### Exercise aim
Within the data below, find the string "none" and return each line where it occurs.

### Provided information
★ ★ ★ ★ ★

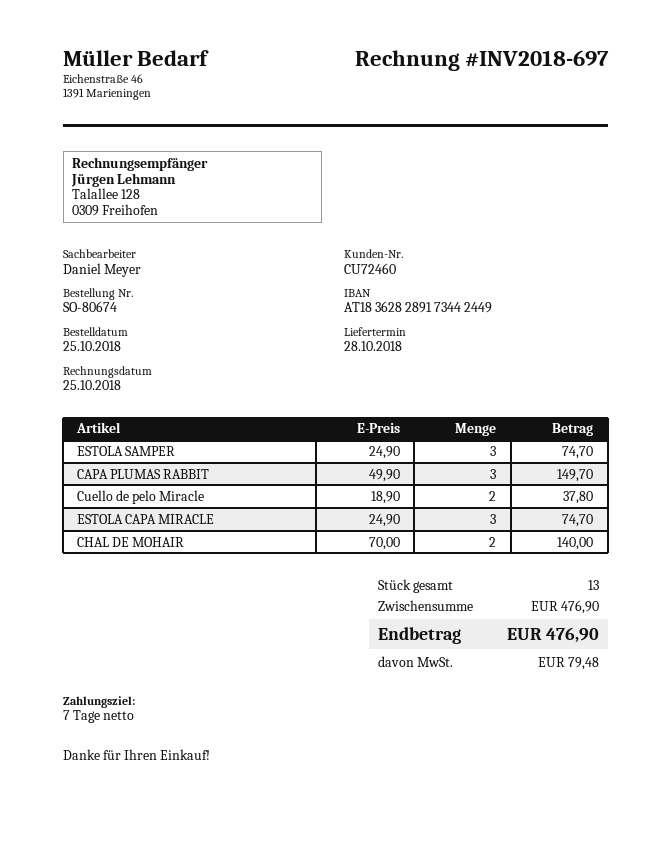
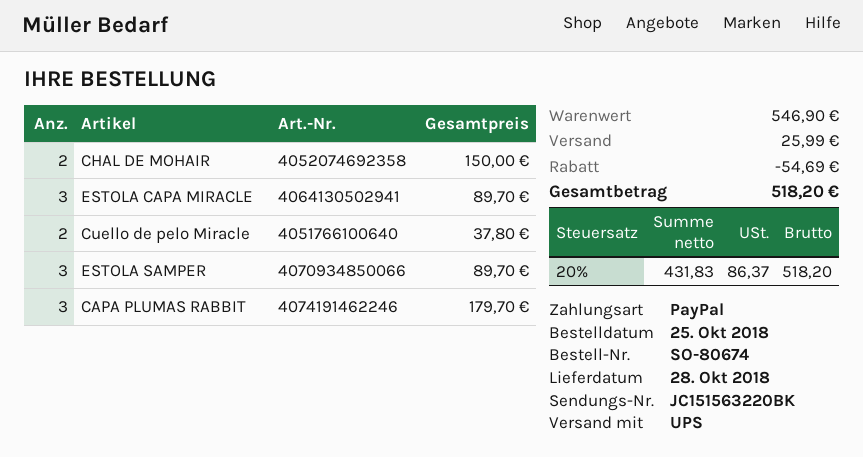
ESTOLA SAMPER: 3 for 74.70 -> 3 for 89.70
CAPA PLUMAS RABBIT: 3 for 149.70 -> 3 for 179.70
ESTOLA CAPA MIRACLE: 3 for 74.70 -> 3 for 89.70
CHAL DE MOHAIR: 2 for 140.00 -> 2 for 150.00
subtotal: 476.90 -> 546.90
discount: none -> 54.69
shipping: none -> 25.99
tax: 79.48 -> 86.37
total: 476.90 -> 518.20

★ ★ ★ ★ ★

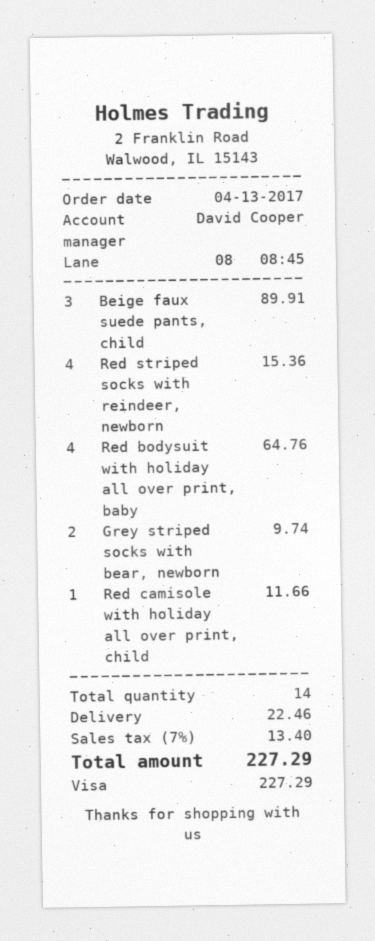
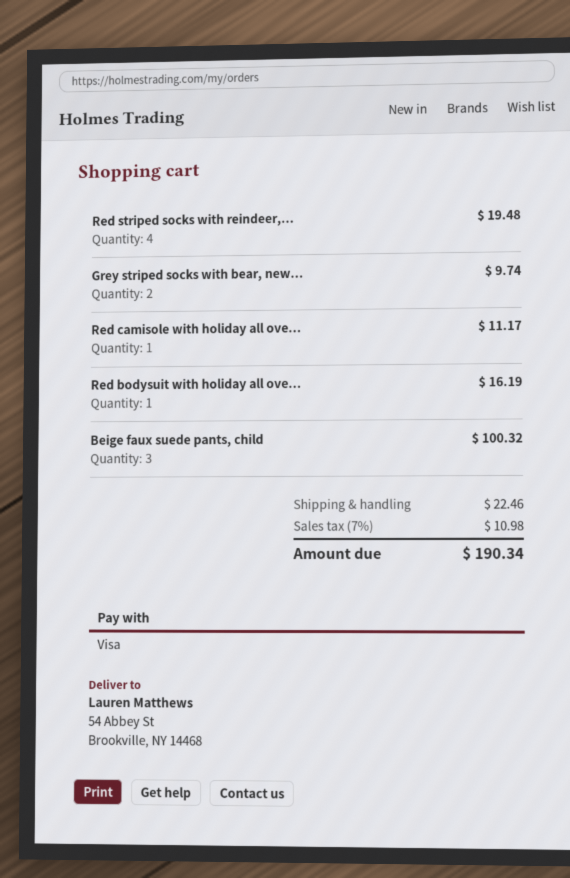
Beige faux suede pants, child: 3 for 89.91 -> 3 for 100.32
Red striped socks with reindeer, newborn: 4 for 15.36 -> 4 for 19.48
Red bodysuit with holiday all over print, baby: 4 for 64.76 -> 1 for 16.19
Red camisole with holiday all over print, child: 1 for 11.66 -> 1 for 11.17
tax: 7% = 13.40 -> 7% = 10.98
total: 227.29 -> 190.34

★ ★ ★ ★ ★

### Solution to this problem
discount: none -> 54.69
shipping: none -> 25.99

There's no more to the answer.